Bir demokratik hukuk devletinin, hukuk ve demokrasi yolu ile hukuk ve demokrasi mücadelesi ile korunması ve yaşatılması gerekiyor.

Türkiye Cumhuriyeti de, demokratik bir hukuk devleti, ama şu yaşananlar karşısında Anayasal sistem ne ile ve nasıl korunuyor…

 

Yaşananlar nedeniyle, Cumhuriyetin, insan hakları yönü, hukuk devleti ve demokratik devlet niteliği çok açık bir saldırıya uğruyor.

Siyasi partiler, anayasada da ifade edildiği üzere demokrasinin varlığı için vazgeçilmez kabul ediliyor.

İktidar partisi üzerinden ise demokrasiyi yaşatacak değil, demokrasiyi yok edecek adımlar atılıyor.

İktidar partisinin biçimlenmesinde, yönetiminde, parti içi demokrasi esaslarına uyulmuyor.

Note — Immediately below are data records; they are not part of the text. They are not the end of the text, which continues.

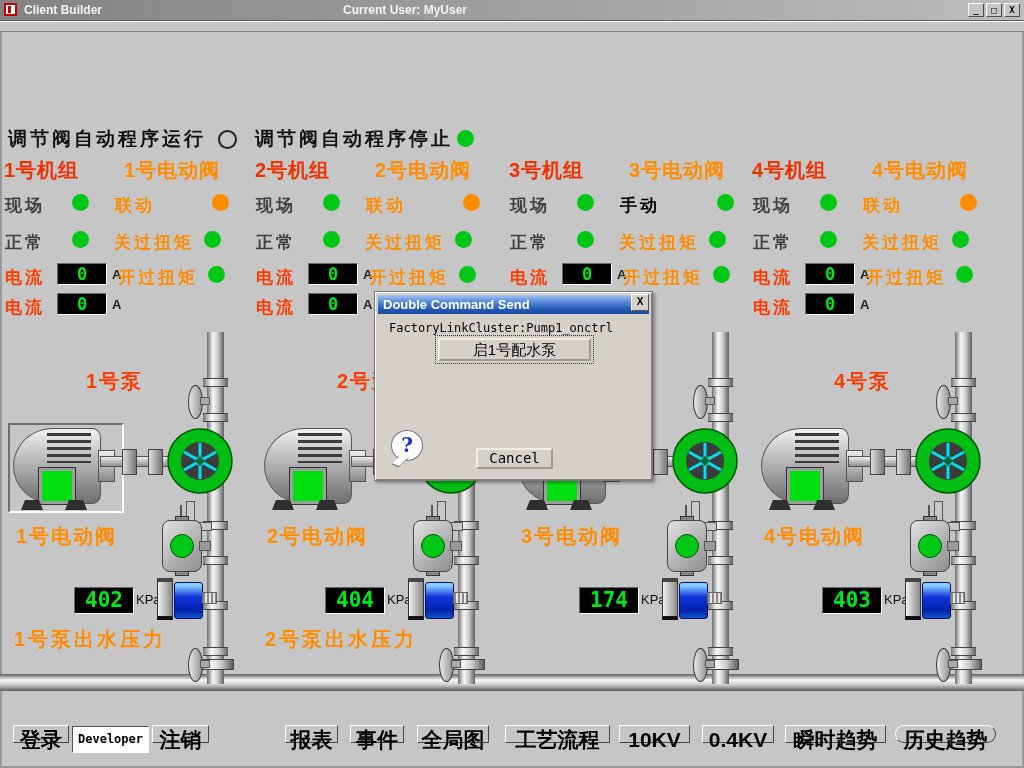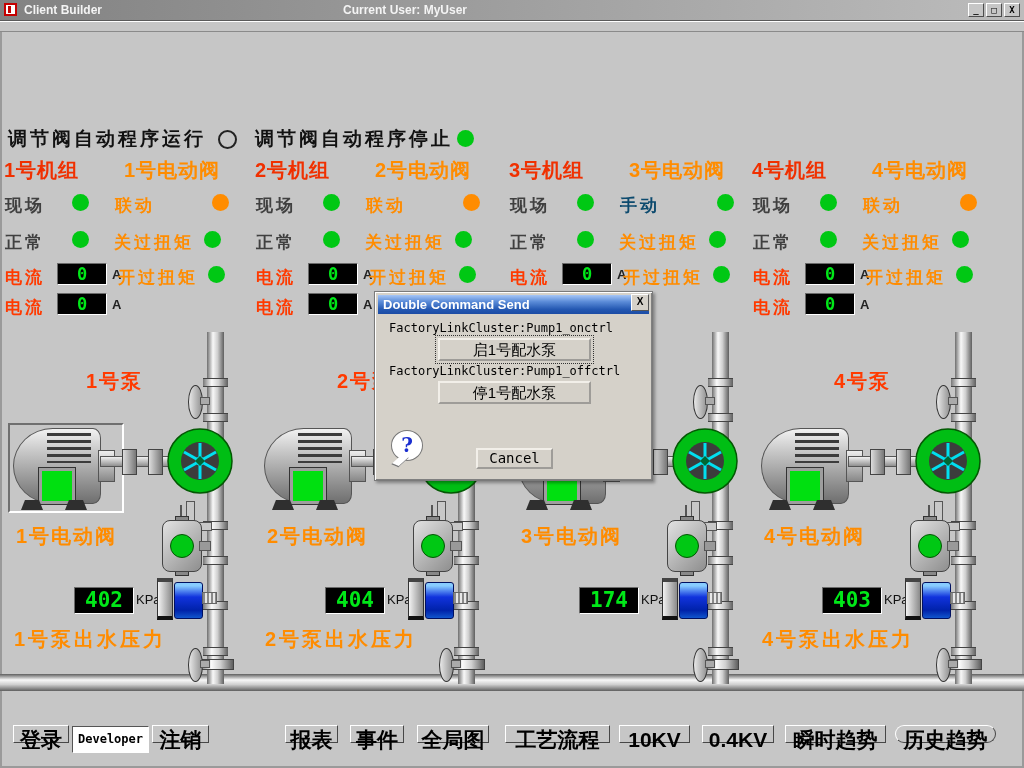--- a/index.html
+++ b/index.html
@@ -201,7 +201,7 @@
     <div class="hdr-b">3号电动阀</div>
     <div class="slbl green mode-a">现场</div>
     <div class="dot dot-a"></div>
-    <div class="slbl mode-b" style="color: #0c4a6e;">手动</div>
+    <div class="slbl mode-b" style="color: #000000;">手动</div>
     <div class="dot dot-b" style="background: rgb(0, 200, 20);"></div>
     <div class="slbl green stat-a">正常</div>
     <div class="dot dot-sa"></div>

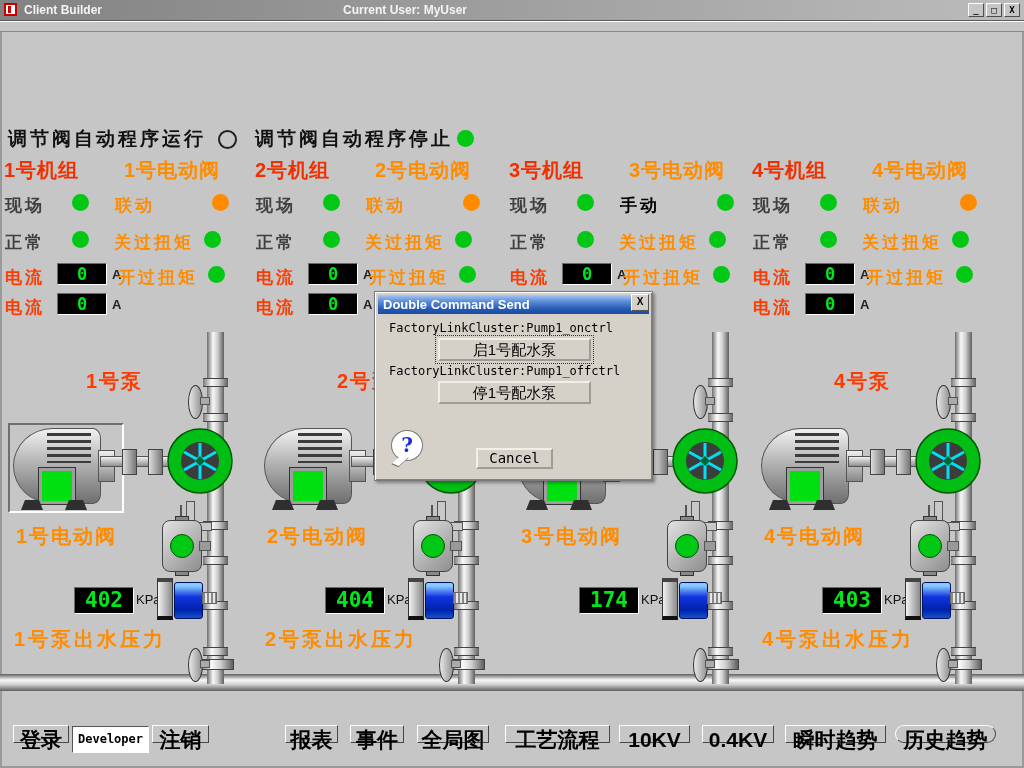--- a/index.html
+++ b/index.html
@@ -485,7 +485,6 @@
   <div class="dlg-close">X</div>
   <div class="dlg-tag t1">FactoryLinkCluster:Pump1_onctrl</div>
   <div class="dlg-btn b-on">启1号配水泵</div>
-  <div class="dlg-tag t2">FactoryLinkCluster:Pump1_offctrl</div>
   <div class="dlg-btn b-off">停1号配水泵</div>
   <div class="bubble">?</div>
   <div class="dlg-cancel">Cancel</div>

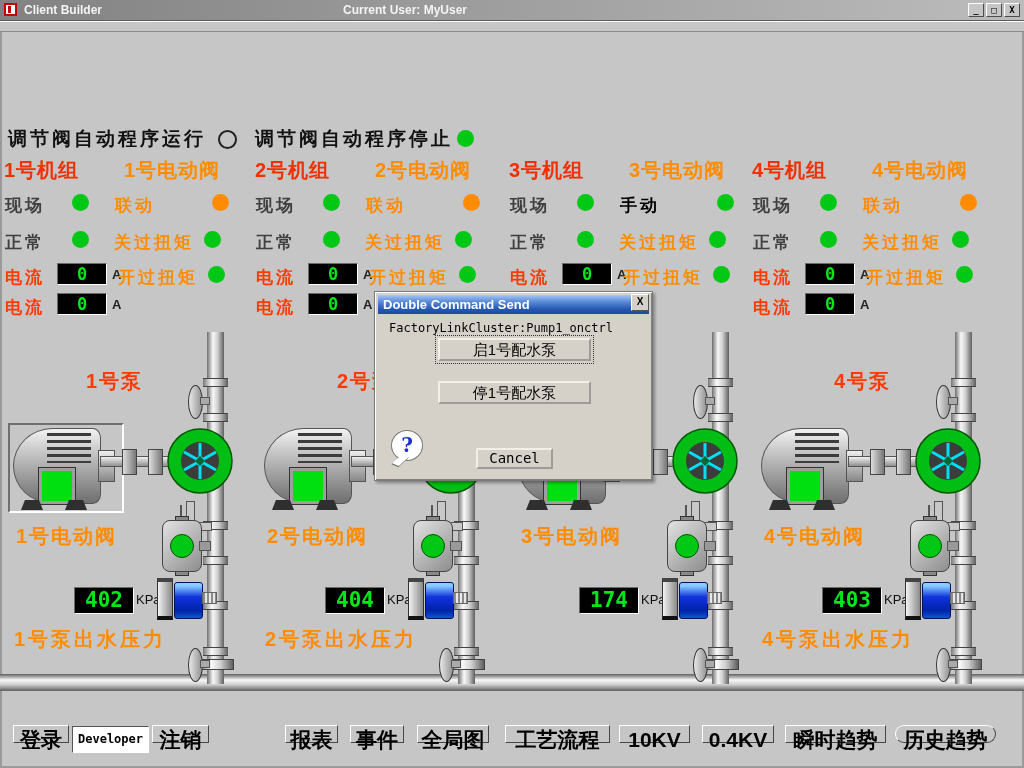--- a/index.html
+++ b/index.html
@@ -485,7 +485,6 @@
   <div class="dlg-close">X</div>
   <div class="dlg-tag t1">FactoryLinkCluster:Pump1_onctrl</div>
   <div class="dlg-btn b-on">启1号配水泵</div>
-  <div class="dlg-btn b-off">停1号配水泵</div>
   <div class="bubble">?</div>
   <div class="dlg-cancel">Cancel</div>
 </div>

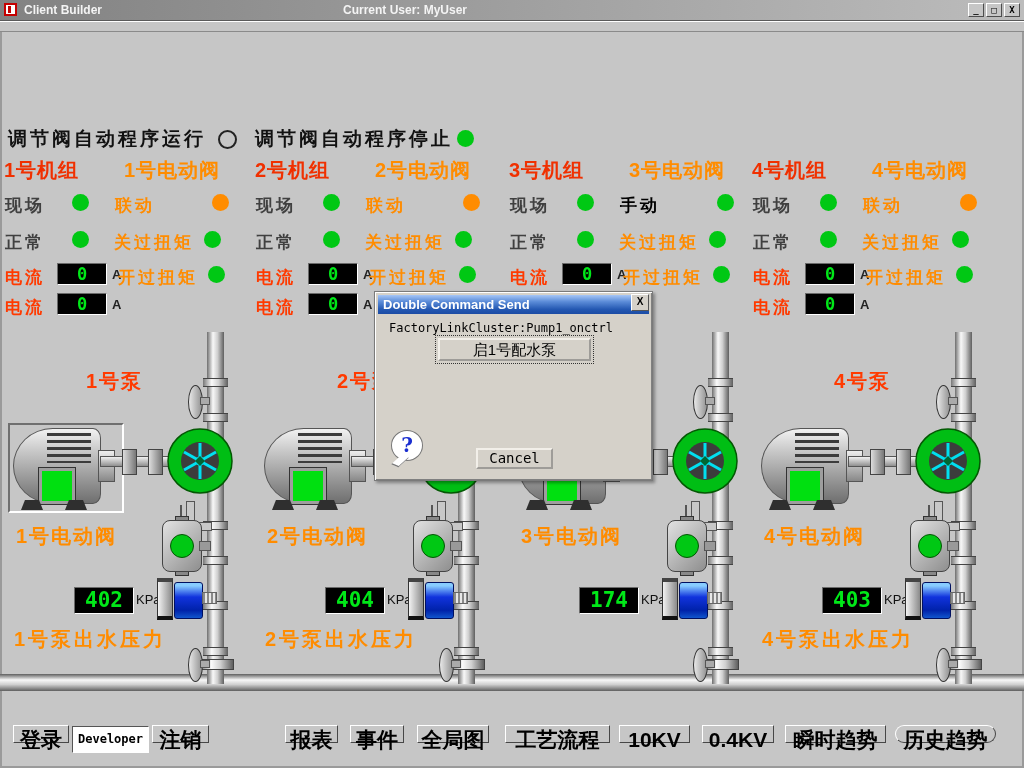--- a/index.html
+++ b/index.html
@@ -475,7 +475,6 @@
       <div class="s-cyl"></div>
       <div class="s-stem"></div>
     </div>
-    <div class="pressure-label">4号泵出水压力</div>
   </div>
   </div>
 <div class="hpipe"></div>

Aksine bir dış etken, parti ile bağı kesilmiş bir Cumhurbaşkanı, kendisini temsili bir yetki kullanan konumdan çıkarmak için, doğrudan partiye yaptığı müdahale ile bu duruma yol açıyor.

 

Örgütlenme hakkı, kuşkusuz temel bir insan hakkı olarak kabul ediliyor.

Siyasi parti kurma ve parti içinde faaliyette bulunmak ta, bu bağlamda korunuyor.

İHAS madde 11, Anayasa madde 2, 68, 69, SPY madde 93, 101 uyarınca da bu hakka, hukukun üstünlüğü ve çağdaş demokrasi esasları ile bağdaşmayan bir müdahale yapılmaması gerekiyor.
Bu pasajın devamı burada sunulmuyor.